WHAT TO DO - Provide again, from the entries below, every line from the one containing "PRESERVED_SPECIMEN, 2009-04-06: 22 -> none" through the one containing "FOSSIL_SPECIMEN, 2013-02-20: none -> 400", exactly as written, and no other line.

MATERIAL PROVIDED -

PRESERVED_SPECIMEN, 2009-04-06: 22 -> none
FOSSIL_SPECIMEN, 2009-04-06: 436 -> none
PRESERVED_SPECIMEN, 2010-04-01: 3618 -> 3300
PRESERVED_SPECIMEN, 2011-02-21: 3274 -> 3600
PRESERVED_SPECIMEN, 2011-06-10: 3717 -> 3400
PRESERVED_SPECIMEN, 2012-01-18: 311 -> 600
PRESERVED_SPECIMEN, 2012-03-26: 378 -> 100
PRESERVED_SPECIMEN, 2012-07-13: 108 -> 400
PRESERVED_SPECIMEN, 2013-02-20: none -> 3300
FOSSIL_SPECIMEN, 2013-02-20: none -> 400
--
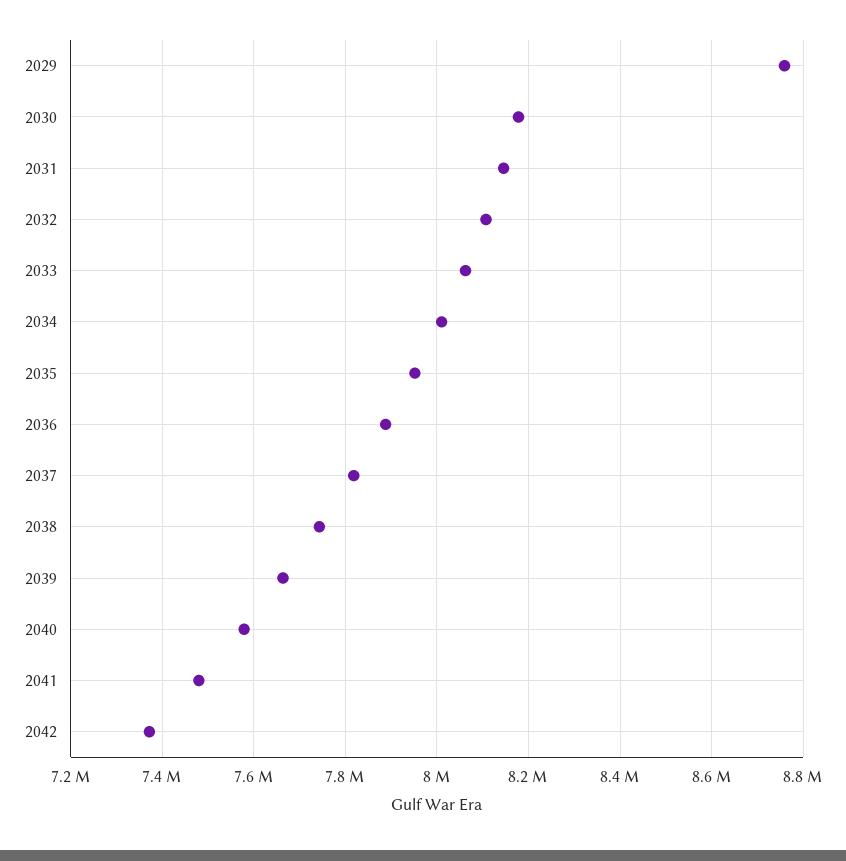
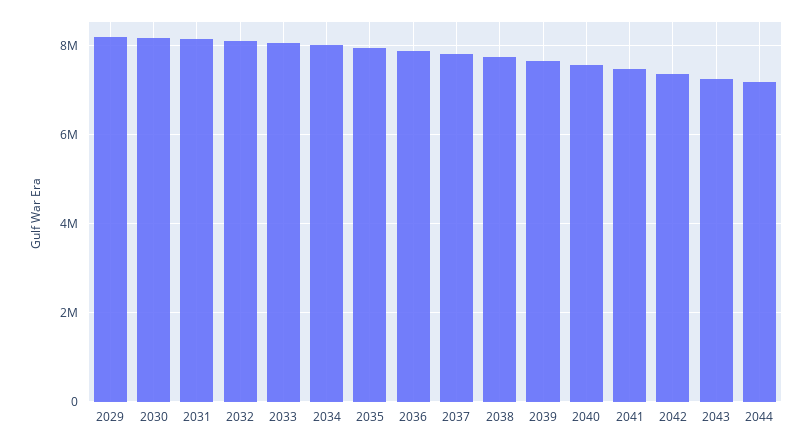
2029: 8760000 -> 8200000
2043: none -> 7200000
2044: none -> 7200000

SOLUTION FOR THIS TASK -
PRESERVED_SPECIMEN, 2009-04-06: 22 -> none
FOSSIL_SPECIMEN, 2009-04-06: 436 -> none
PRESERVED_SPECIMEN, 2010-04-01: 3618 -> 3300
PRESERVED_SPECIMEN, 2011-02-21: 3274 -> 3600
PRESERVED_SPECIMEN, 2011-06-10: 3717 -> 3400
PRESERVED_SPECIMEN, 2012-01-18: 311 -> 600
PRESERVED_SPECIMEN, 2012-03-26: 378 -> 100
PRESERVED_SPECIMEN, 2012-07-13: 108 -> 400
PRESERVED_SPECIMEN, 2013-02-20: none -> 3300
FOSSIL_SPECIMEN, 2013-02-20: none -> 400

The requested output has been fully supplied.